New discovery could end platelet shortages, help preemies

Dr. Adam Goldfarb, (left) and Dr. Kamal Elagib, MBBS, examine the effects of flipping the "master switch" they discovered. One set of cells displays characteristics of infantile megakaryocytes, while the other displays characteristics of adult megakaryocytes. The ability to toggle between the two could be a big benefit to doctors. Photo by Josh Barney/UVA Health System

May 20 (UPI) — University of Virginia researchers have discovered a method for doctors to be able to produce blood platelets in large quantities outside the body.

Researchers have identified a “master switch” to control whether the bone marrow produces cells called megakaryocytes of the type found in adults or the ones found in infants.
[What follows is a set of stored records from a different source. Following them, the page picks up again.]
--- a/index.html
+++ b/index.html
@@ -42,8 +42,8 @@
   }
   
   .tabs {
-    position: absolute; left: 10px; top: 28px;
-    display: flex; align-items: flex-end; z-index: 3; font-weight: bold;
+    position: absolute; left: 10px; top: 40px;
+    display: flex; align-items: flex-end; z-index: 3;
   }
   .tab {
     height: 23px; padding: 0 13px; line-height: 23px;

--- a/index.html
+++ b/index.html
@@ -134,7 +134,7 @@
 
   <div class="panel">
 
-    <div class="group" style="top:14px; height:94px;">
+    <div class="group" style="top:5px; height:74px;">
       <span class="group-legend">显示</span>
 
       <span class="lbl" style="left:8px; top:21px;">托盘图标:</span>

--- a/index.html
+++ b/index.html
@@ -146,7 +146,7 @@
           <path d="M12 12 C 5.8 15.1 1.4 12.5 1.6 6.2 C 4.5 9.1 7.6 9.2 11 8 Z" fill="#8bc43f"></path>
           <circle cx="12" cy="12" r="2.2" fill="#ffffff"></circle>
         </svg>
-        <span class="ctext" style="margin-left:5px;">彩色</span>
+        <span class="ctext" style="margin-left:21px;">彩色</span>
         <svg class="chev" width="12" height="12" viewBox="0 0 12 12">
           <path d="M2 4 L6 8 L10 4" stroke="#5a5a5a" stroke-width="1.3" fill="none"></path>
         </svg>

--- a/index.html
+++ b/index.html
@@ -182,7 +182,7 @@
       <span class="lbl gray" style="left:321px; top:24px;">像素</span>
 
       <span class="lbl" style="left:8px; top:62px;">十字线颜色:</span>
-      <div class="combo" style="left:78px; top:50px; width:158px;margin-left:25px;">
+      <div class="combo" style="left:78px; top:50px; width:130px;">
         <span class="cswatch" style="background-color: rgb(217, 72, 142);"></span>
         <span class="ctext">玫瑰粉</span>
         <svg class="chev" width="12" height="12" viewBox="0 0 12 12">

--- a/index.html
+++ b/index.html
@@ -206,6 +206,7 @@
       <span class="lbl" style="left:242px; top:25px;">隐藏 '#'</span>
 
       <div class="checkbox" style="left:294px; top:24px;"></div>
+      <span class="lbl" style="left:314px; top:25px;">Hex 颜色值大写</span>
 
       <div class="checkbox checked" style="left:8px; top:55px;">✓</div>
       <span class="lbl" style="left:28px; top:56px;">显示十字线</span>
The ability to change between the two could allow doctors to overcome the obstacle of making large quantities of platelets outside the body, especially in infants whose megakaryocytes work to divide and produce more megakaryocytes but do not produce platelets as well as adult megakaryocytes.
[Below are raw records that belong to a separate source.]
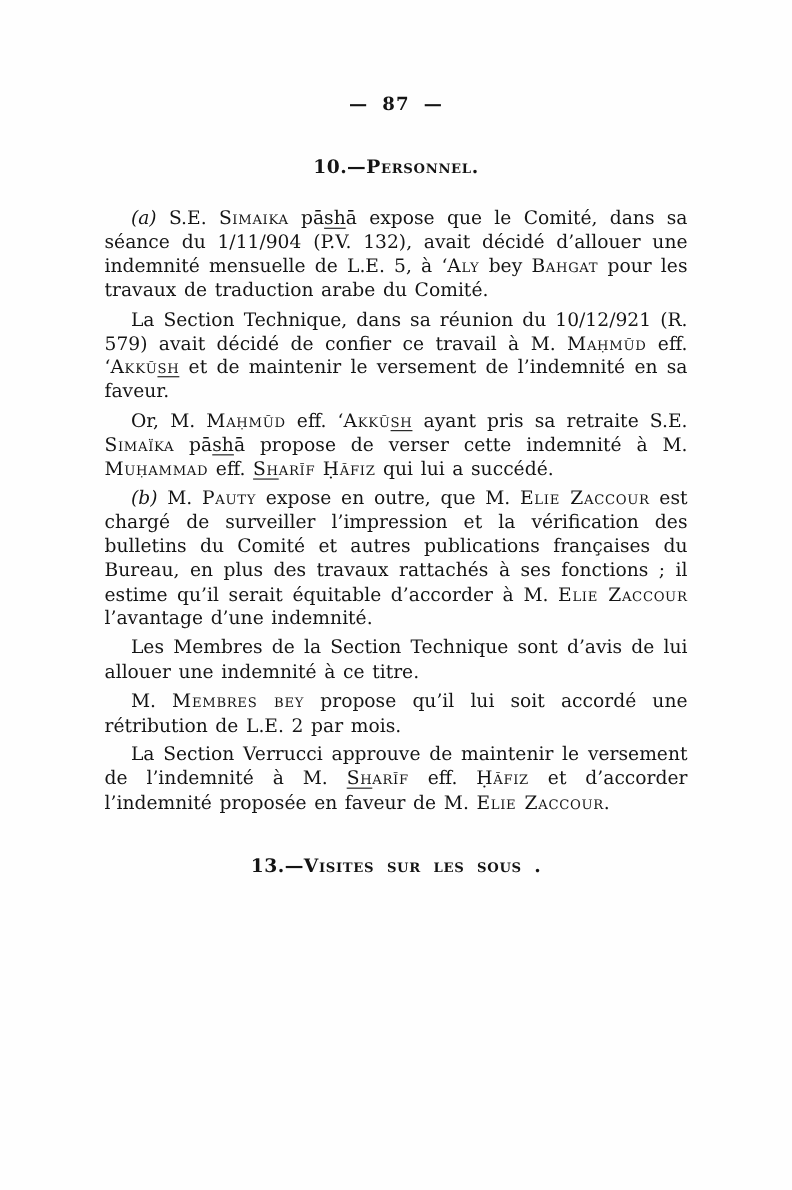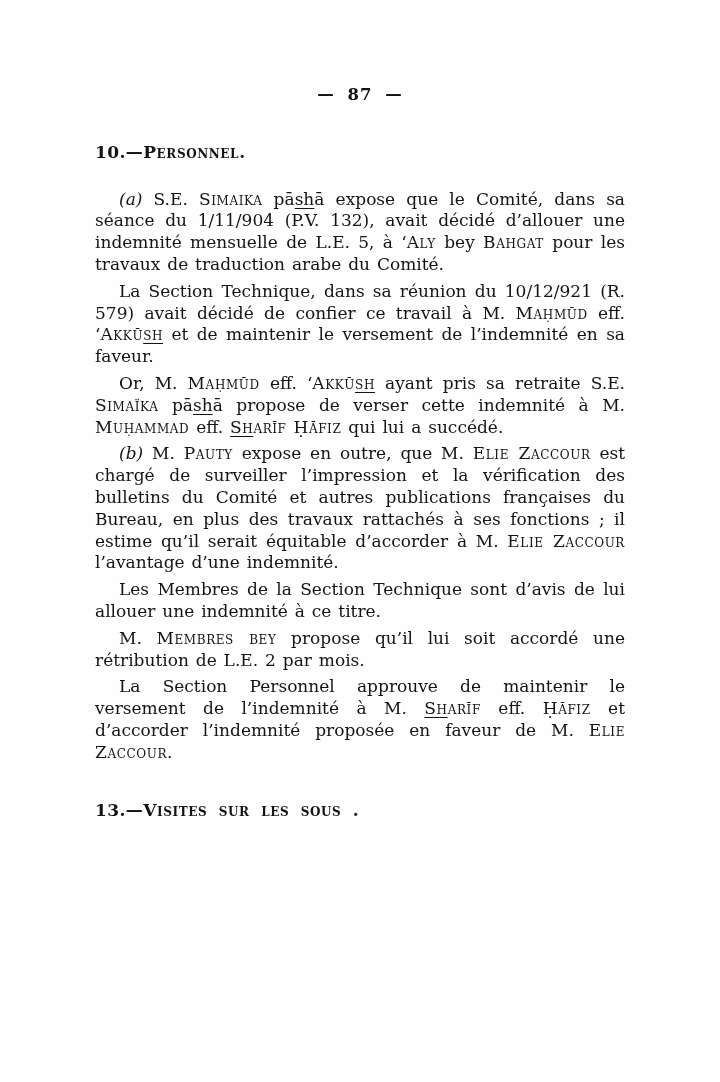--- a/index.html
+++ b/index.html
@@ -38,6 +38,7 @@
   .section-heading {
     font-size: 17px;
     font-weight: 600;
+    text-align: center;
     text-indent: 0;
     letter-spacing: 0.4px;
     word-spacing: 5px;

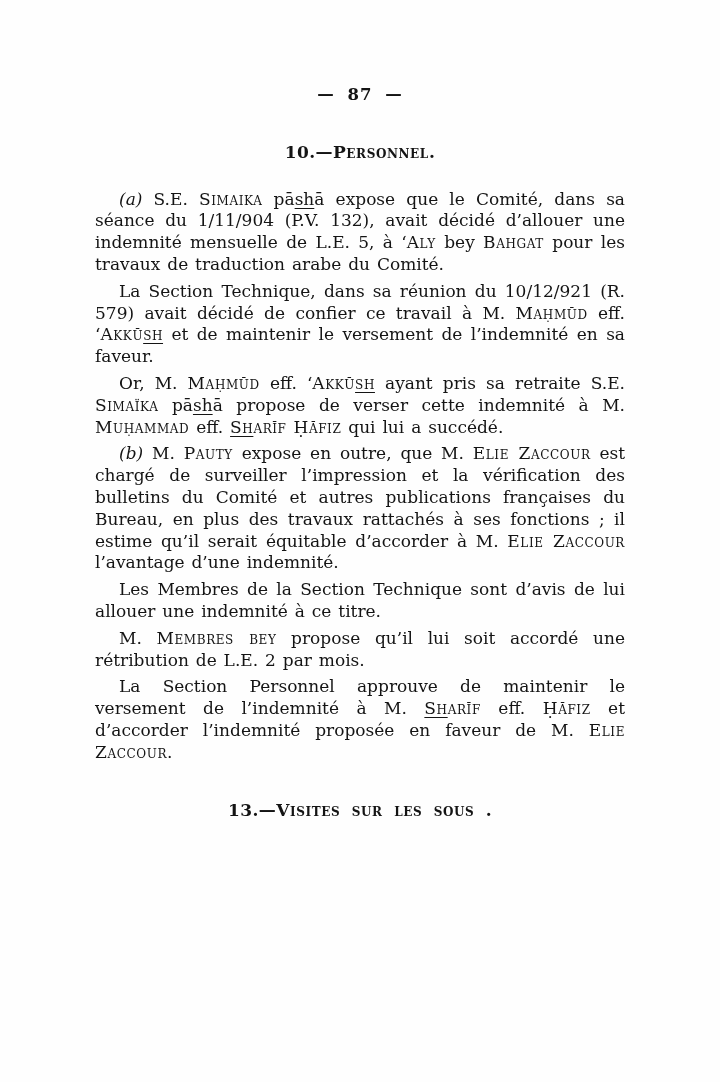--- a/index.html
+++ b/index.html
@@ -71,7 +71,7 @@
 
     <p><span>M. </span><span class="rs-sc">Membres bey</span><span> propose qu’il lui soit accordé une rétribution de L.E. 2 par mois.</span></p>
 
-    <p><span>La Section Personnel approuve de maintenir le versement de l’indemnité à M. </span><span class="rs-sc rs-u">Sh</span><span class="rs-sc">arīf</span><span> eff. </span><span class="rs-sc">Ḥāfiz</span><span> et d’accorder l’indemnité proposée en faveur de M. </span><span class="rs-sc">Elie Zaccour</span><span>.</span></p>
+    <p><span>La Section Verrucci approuve de maintenir le versement de l’indemnité à M. </span><span class="rs-sc rs-u">Sh</span><span class="rs-sc">arīf</span><span> eff. </span><span class="rs-sc">Ḥāfiz</span><span> et d’accorder l’indemnité proposée en faveur de M. </span><span class="rs-sc">Elie Zaccour</span><span>.</span></p>
 
     <h2 class="section-heading"><span>13.—</span><span class="rs-sc">Visites sur les sous</span><span> .</span></h2>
“It turns out in premature infants and newborns that [the platelet] reserve is compromised,” Dr. Adam Goldfarb, of UVA’s Department of Pathology, said in a press release. “They are less capable of responding to distress and the demand for increased platelet production. A good percentage of those babies, these tiny little babies, require platelet transfusions to keep their platelets up.”

Currently, doctors cannot produce large quantities of platelets in the lab and must rely on platelet donations for patients, which can be a problem when there are platelet shortages at blood banks. The new discovery may help change that.
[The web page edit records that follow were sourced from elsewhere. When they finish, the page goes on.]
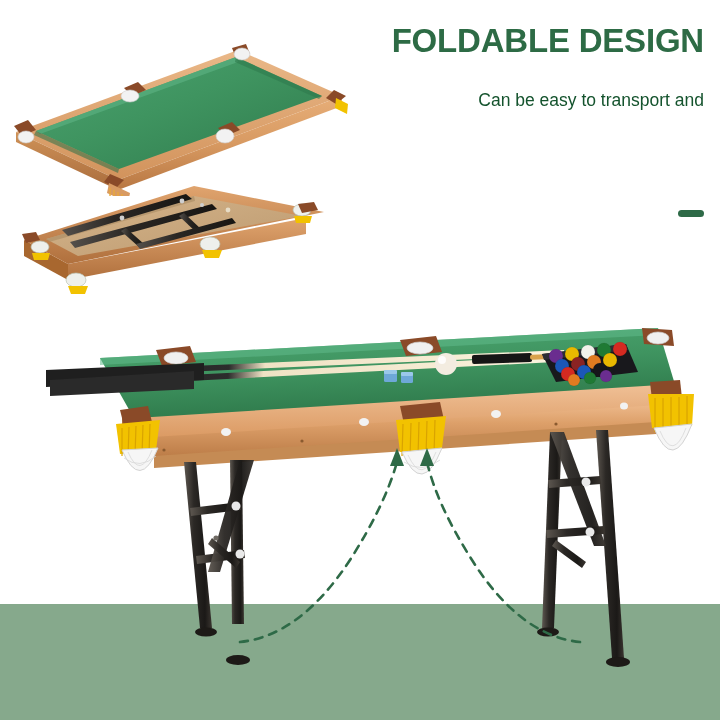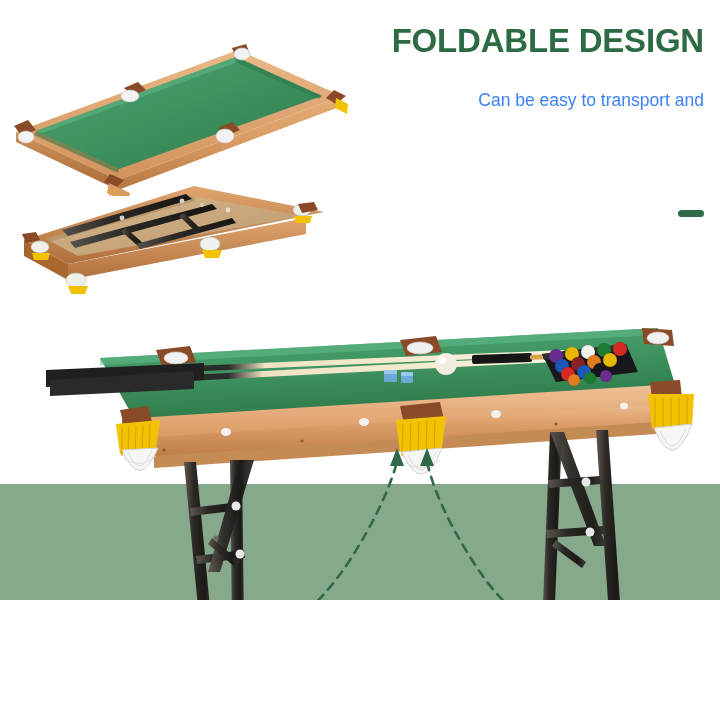--- a/index.html
+++ b/index.html
@@ -10,7 +10,7 @@
     overflow:hidden;
     position:relative;
   }
-  #stage{position:relative;width:720px;height:600px;overflow:hidden;background:#fff;}
+  #stage{position:relative;width:720px;height:720px;overflow:hidden;background:#fff;}
 
   
   .ground-band{

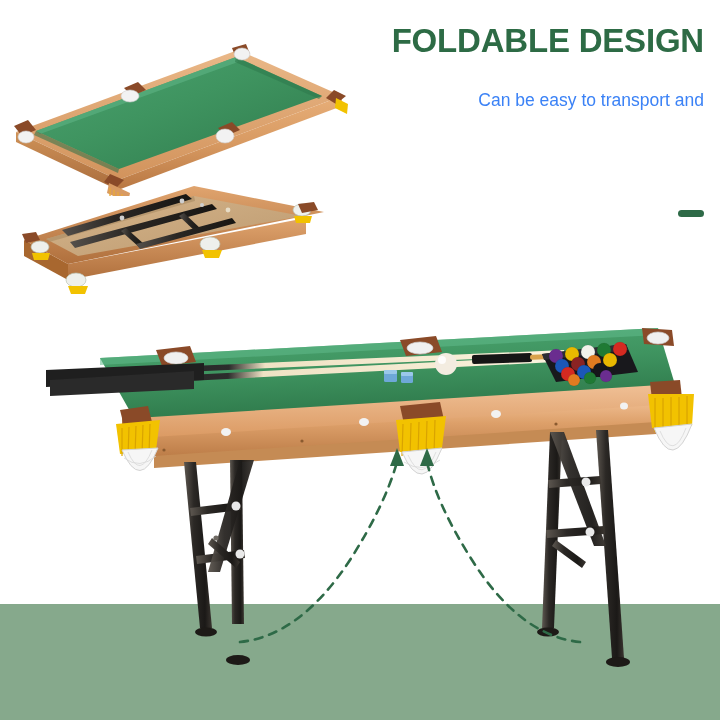--- a/index.html
+++ b/index.html
@@ -58,7 +58,7 @@
 
   <div class="headline-block">
     <h1 class="headline" style="color: rgb(45, 107, 69);">FOLDABLE DESIGN</h1>
-    <p class="subhead" style="color: #3b82f6;">
+    <p class="subhead" style="color: #14532d;">
       <span>Can be easy to transport and</span><br>
     </p>
   </div>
“It’s thought that in our bodies every single megakaryocyte produces like a thousand platelets, and when you do it in culture [outside the body] it’s like 10,” Goldfarb said. “We think the pathway we’re studying enhances the efficiency of platelet release, and this pathway, we think, could be manipulated in both directions: to suppress the pathway to promote the growth [of megakaryocytes’ and then to activate the pathway at some point to enhance the efficiency of platelet release.”

The study was published in the Journal of Clinical Investigation.